They put orange tips on toy guns and airsoft guns for a reason: to prevent others from thinking that it is a real gun. A 13-year-old boy like Andy Lopez knows why the tip is there. He also knows that taking the tip off makes it look more like a real gun. Given that he knew the gun looked like a real one with the tip removed, he should have immediately laid the gun on the ground before turning around. The

cop responded the way they are trained to respond to a threat of death—completely eliminate the threat. That is what he did. It is a shame, but it does not represent a wrongful death.

JETHRO HOOPER Via online

Star of the Galaxy A fantastic article (“Destination: Rancho Obi-Wan,” Oct. 30). Steve is a tremendous ambassador, and Rancho Obi-Wan is an amazing place to celebrate your passion for Star Wars and the personal friendships made because of the world that George Lucas created.
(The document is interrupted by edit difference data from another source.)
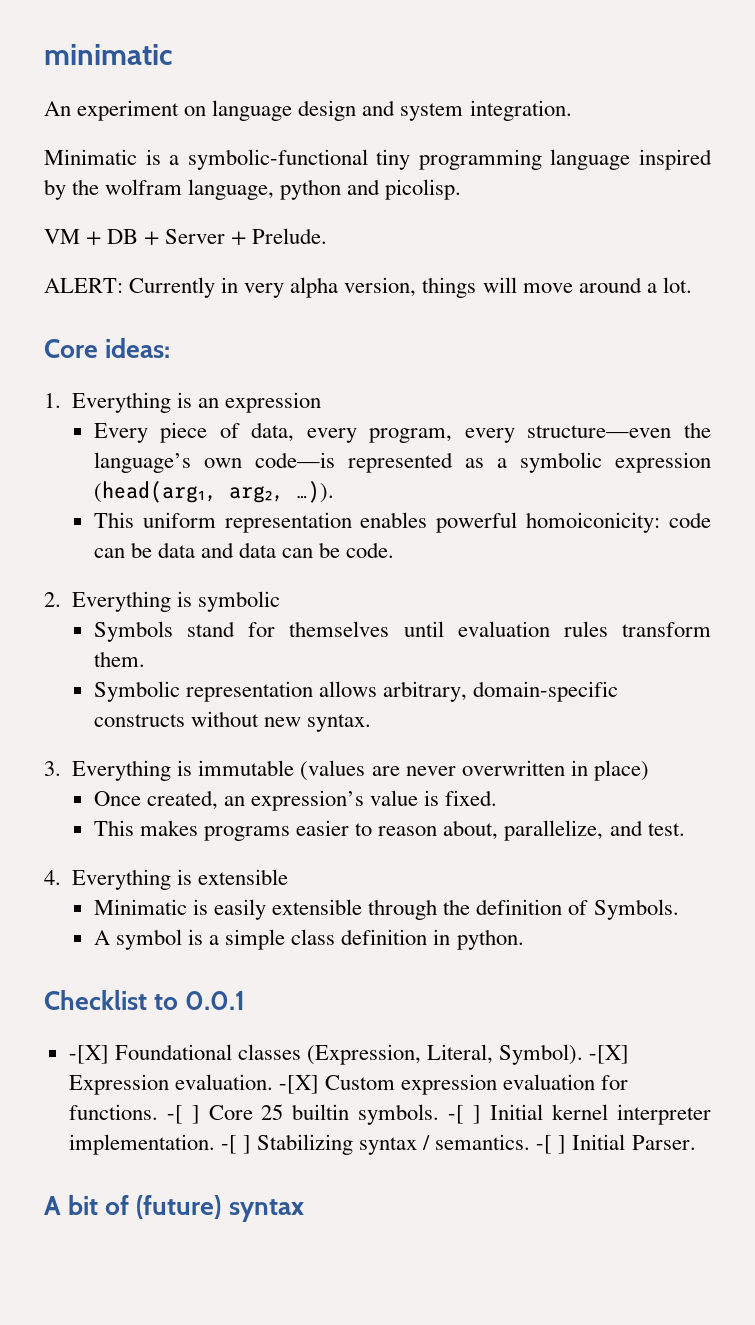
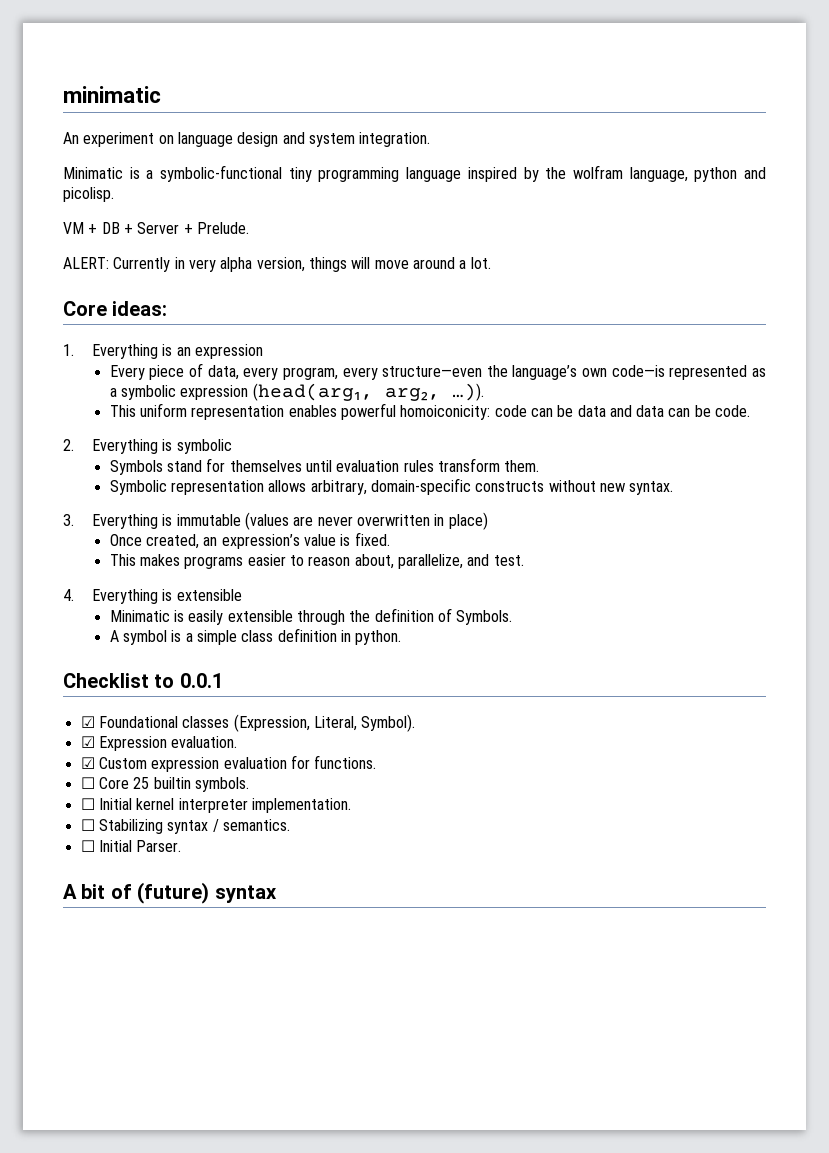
- -[X] Foundational classes (Expression, Literal, Symbol). -[X] Expression evaluation. -[X] Custom expression evaluation for functions. -[ ] Core 25 builtin symbols. -[ ] Initial kernel interpreter implementation. -[ ] Stabilizing syntax / semantics. -[ ] Initial Parser.
+ ☑ Foundational classes (Expression, Literal, Symbol).
+ ☑ Expression evaluation.
+ ☑ Custom expression evaluation for functions.
+ ☐ Core 25 builtin symbols.
+ ☐ Initial kernel interpreter implementation.
+ ☐ Stabilizing syntax / semantics.
+ ☐ Initial Parser.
MICHAEL WISTOCK Via online

Good Ol’ Boys The good ol’ boy network and the two-tiered justice system is alive and thriving in Sonoma County. Peeking?! How many people have been charged with peeking in the last 10 years? (“Efren Carrillo Charged with Misdemeanor Peeking,” Oct. 31.) The Efren camp, with the help of their friends at the Press Democrat, would like us to believe that his transgressions are no more serious than a child’s nursery game. The board of supervisors did manage to break the deafening silence they’ve embraced since Efren’s return from rehab. “I don’t see this as a distraction,” said chairman David Rabbitt. “[T]his was slightly uphill from nothing, to be honest.” Two arrests, a 3am underwear romp, a long-term problem with binge-drinking, a month in rehab, a likely civil suit and a misdemeanor charge of “peeking” equals no distraction and adds up to little more than nothing? Welcome to the new standard for serving on the Sonoma County Board of Supervisors.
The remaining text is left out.